CySA+ domain #11: Incident recovery and post-incident response process

Introduction

Incident Recovery and Post-Incident Response Process is a subdomain that falls under the CySA+ certification objectives 3.0: Cyber Incident Response. But before diving deep into this article to understand the last step of the incident response process, we need to have a short look at the previous incident response steps that have been completed in previous sub-domains.

Previously, we have learned how security analysts or a Computer Security Incident Response Team (CSIRT) distinguishes threat data or behavior to determine the impact of an incident (subdomain 3.1), how they prepare a toolkit and use appropriate forensic tools during an investigation (subdomain 3.2), the importance of communication during the incident response process (subdomain 3.3) and how a CSIRT team analyzes common symptoms to select the best course of actions to support incident response (subdomain 3.4).

Finally, in this article, we will cover incident recovery and post-incident response processes, including containment techniques, eradication techniques, validation, corrective actions and incident summary reports. Let’s take a look.

What do I need to know about containment techniques?

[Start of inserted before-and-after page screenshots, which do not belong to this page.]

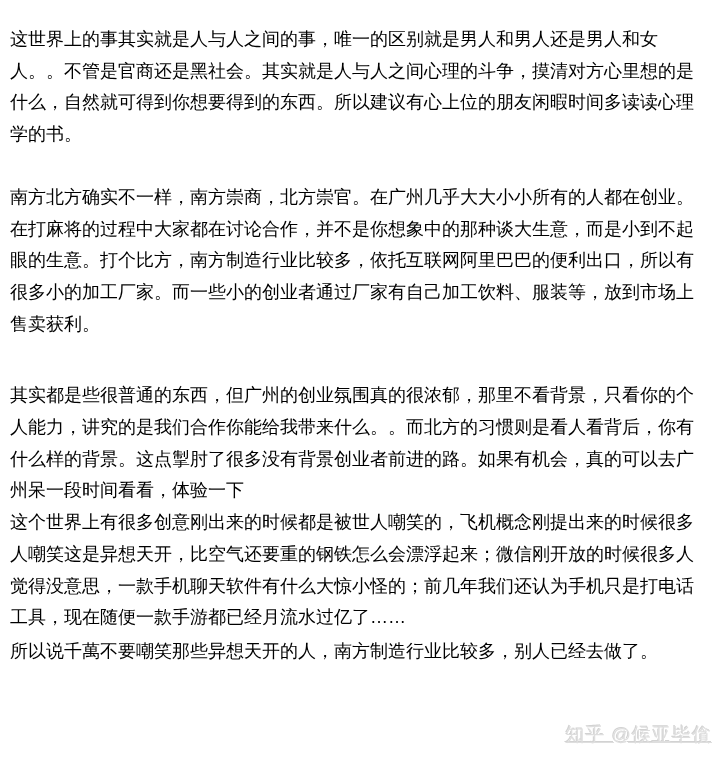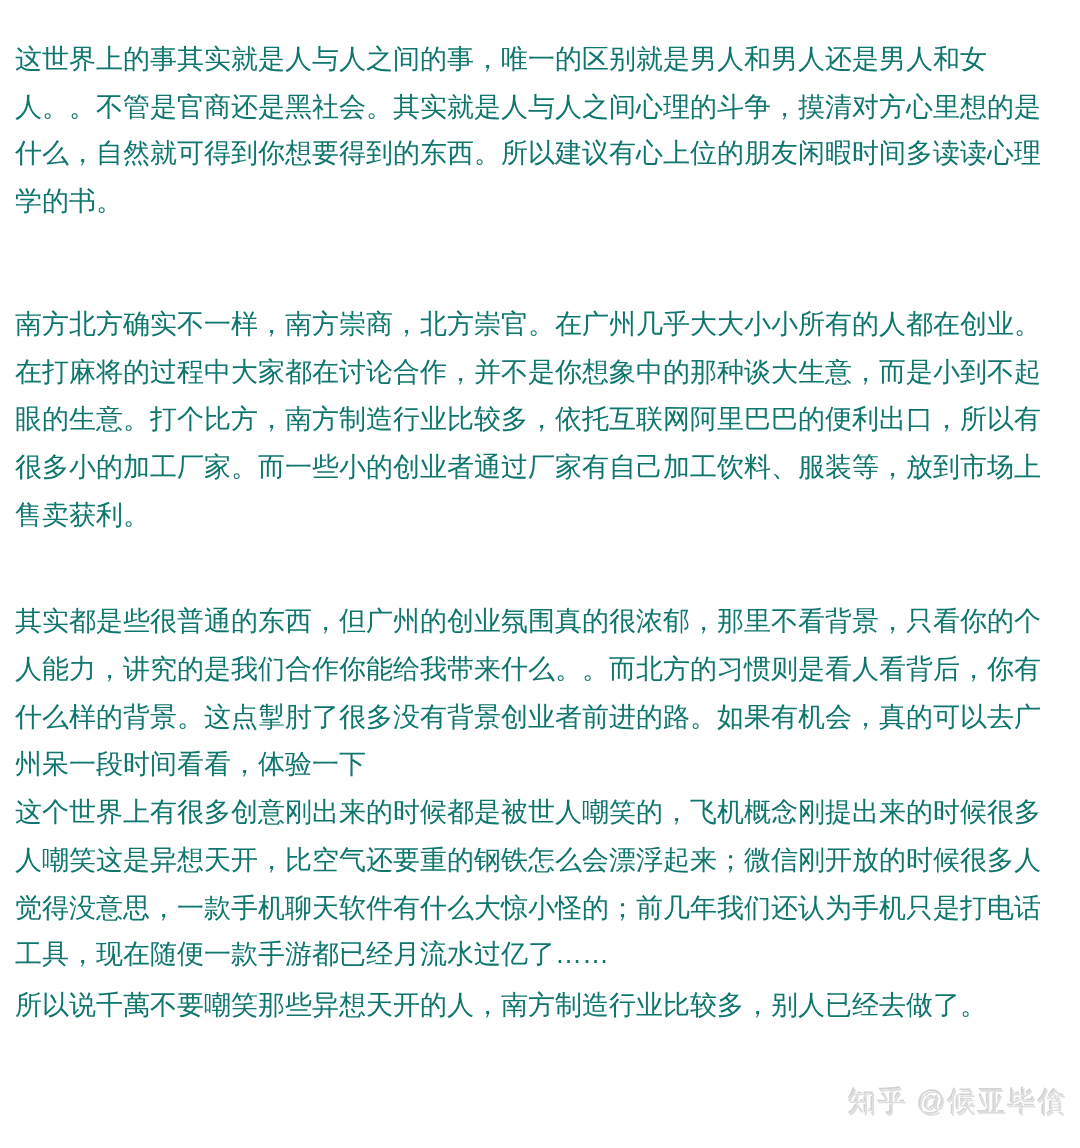--- a/index.html
+++ b/index.html
@@ -24,7 +24,7 @@
     margin: 0;
     font-size: 18px;
     line-height: 31.7px;
-    color: #0f766e;
+    color: #000000;
     white-space: pre-line;
     text-align: left;
   }

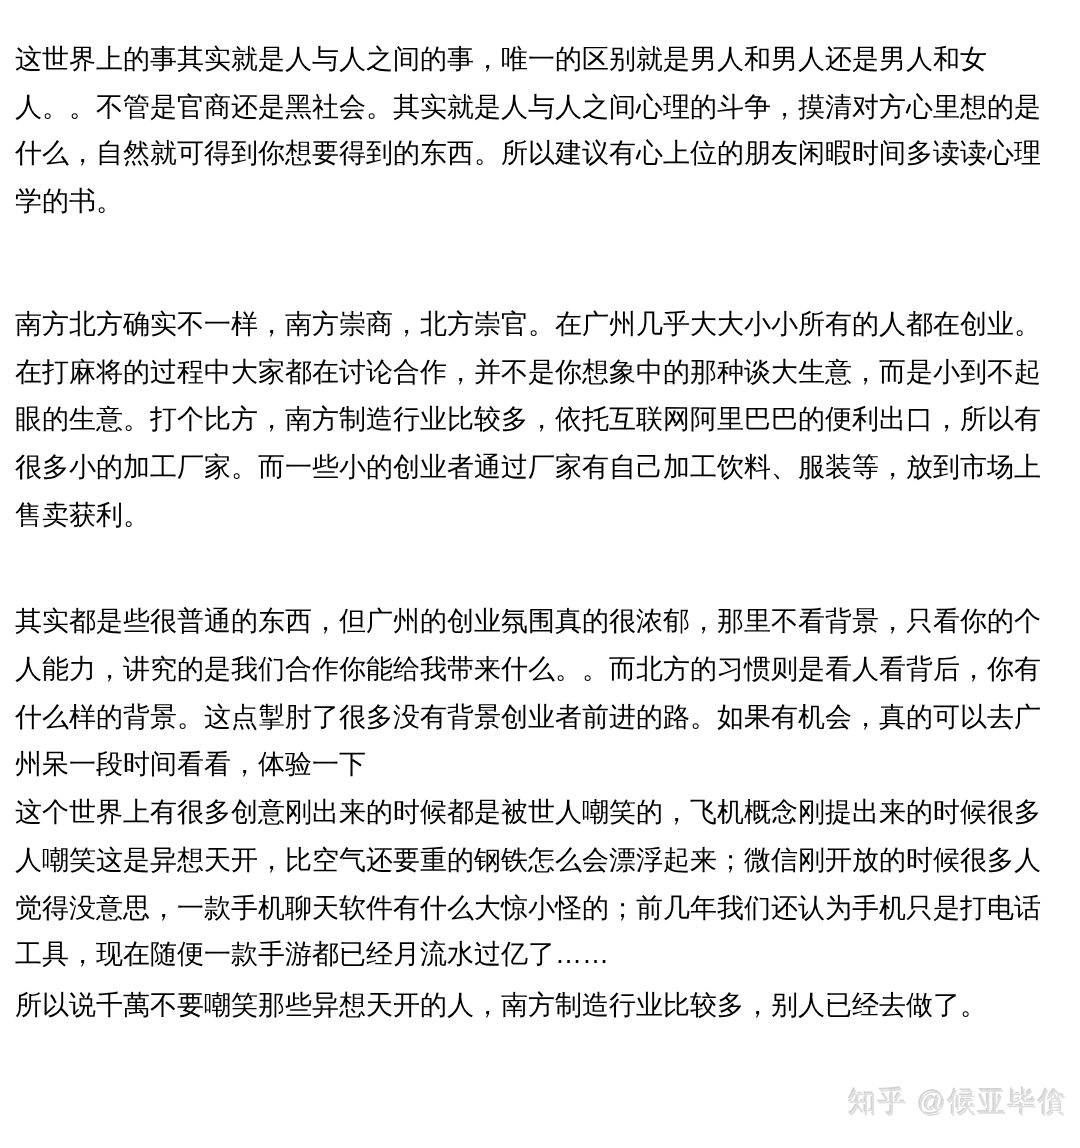--- a/index.html
+++ b/index.html
@@ -28,7 +28,7 @@
     white-space: pre-line;
     text-align: left;
   }
-  .para.p2 { margin-top: 50px; }
+  .para.p2 { margin-top: 31px; }
   .para.p3 { margin-top: 40px; }
   .para.p4 { }
   .para.p5 { margin-top: 2px; }

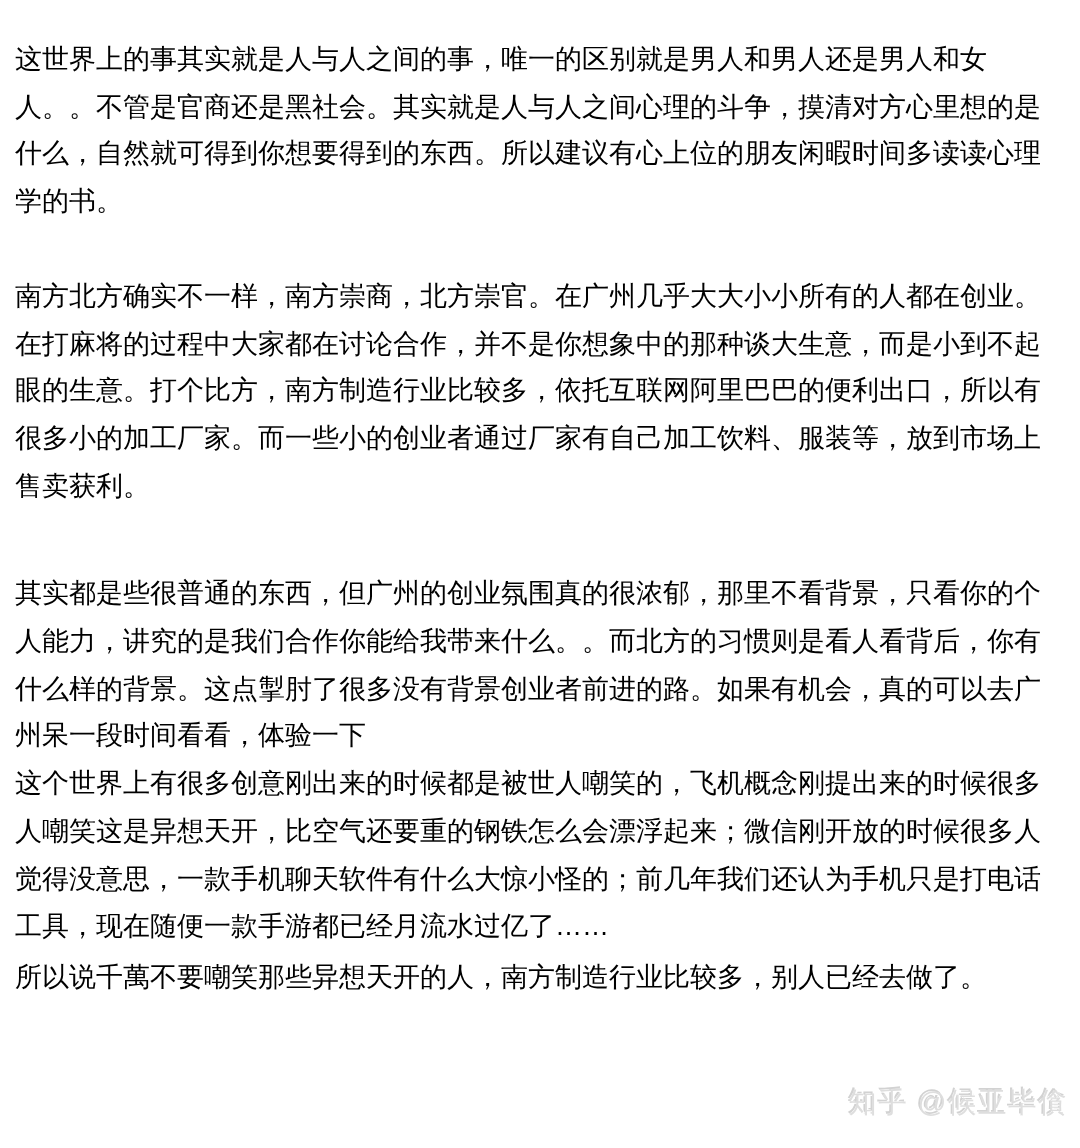--- a/index.html
+++ b/index.html
@@ -41,6 +41,7 @@
     color: #dedede;
     text-shadow: 1px 1px 0 #ffffff, -1px -1px 0 #d2d2d2;
     user-select: none;
+    text-decoration: underline;
   }
 </style>
 </head>

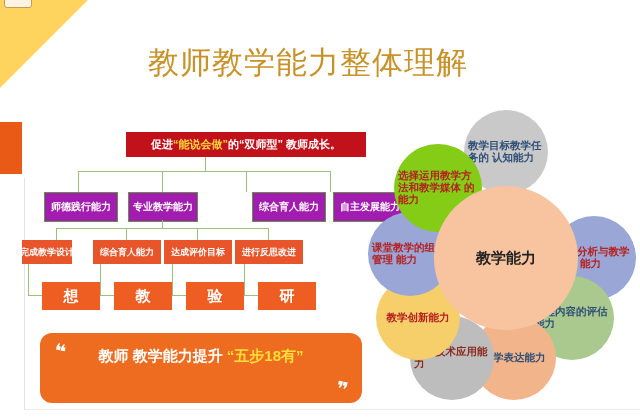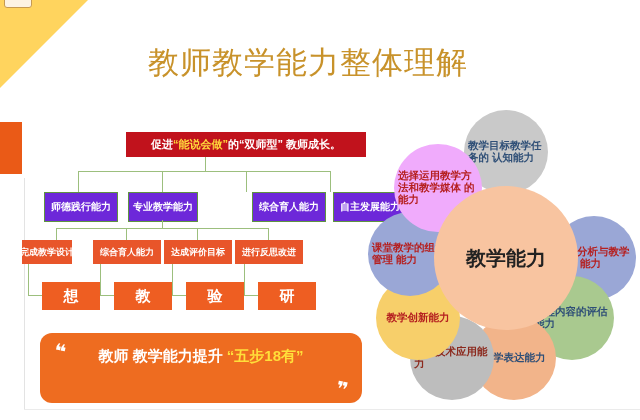--- a/index.html
+++ b/index.html
@@ -148,7 +148,7 @@
 
     <div class="c" style="left:-4px;top:104px;width:84px;height:84px;background:#9aa7d6;color:#b52020;font-size:10.5px;">课堂教学的组织管理 能力</div>
 
-    <div class="c" style="left:22px;top:36px;width:88px;height:88px;background:#f0abfc;color:#b52020;font-size:10.5px;">选择运用教学方法和教学媒体 的能力</div>
+    <div class="c" style="left:22px;top:36px;width:88px;height:88px;background:#84cc16;color:#b52020;font-size:10.5px;">选择运用教学方法和教学媒体 的能力</div>
 
     <div class="hubwrap">
       <span class="hub-label">教学能力</span>

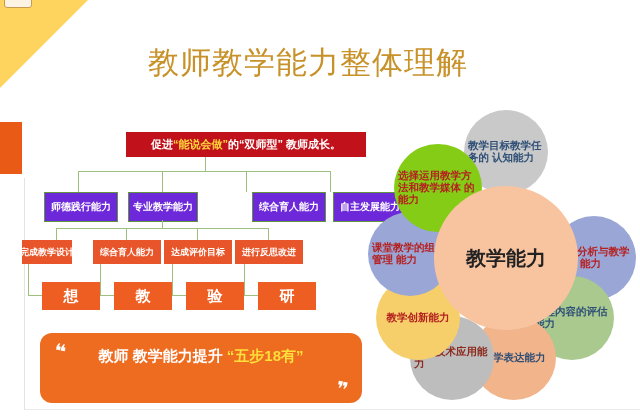--- a/index.html
+++ b/index.html
@@ -32,7 +32,7 @@
     white-space:nowrap;margin-left:40px;}
   .red-banner .hl{color:#ffd93b;}
   .conn{position:absolute;background:#9cbf7d;}
-  .green-box{position:absolute;top:60px;height:28px;background:#6d28d9;border:1px solid #5f9440;
+  .green-box{position:absolute;top:60px;height:28px;background:#a21caf;border:1px solid #5f9440;
     color:#fff;font-size:10px;font-weight:bold;display:flex;align-items:center;justify-content:center;
     white-space:nowrap;}
   .orange-box{position:absolute;top:108px;height:24px;background:#e8552a;

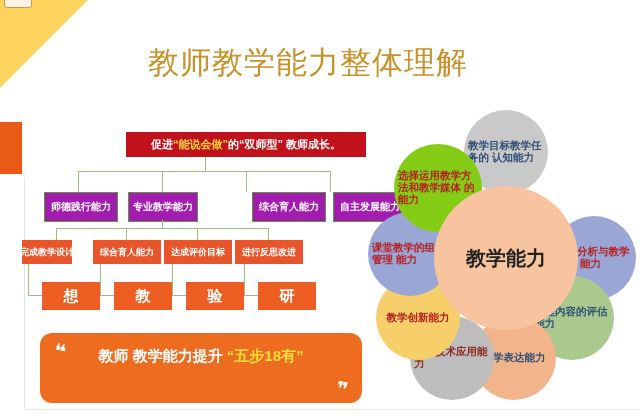--- a/index.html
+++ b/index.html
@@ -59,7 +59,7 @@
     text-align:left;line-height:1.12;font-weight:bold;padding:4px;box-sizing:border-box;}
   .hubwrap{position:absolute;left:62px;top:78px;width:144px;height:144px;border-radius:50%;
     background:#f8c4a0;display:flex;align-items:center;justify-content:center;z-index:5;}
-  .hub-label{color:#222;font-size:20px;font-weight:bold;}
+  .hub-label{color:#222;font-size:15px;font-weight:bold;}
 </style>
 </head>
 <body>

Incident containment techniques help CSIRT teams to minimize and prevent further damage and restore normal business operations as soon as possible. Preventing the destruction of forensic evidence is also indispensable, as it may be required to bring the perpetrators to justice. Below are some containment techniques that are covered in the CySA+ exam.

Segmentation

Segmentation is the act of separating groups of systems, applications and networks from one another for the purpose of achieving maximum security. If you have a breach on one part of the network, you can contain that breach and make sure that it doesn’t affect the other part of the network through network segmentation. Intruders don’t get access to the segmented area of the network.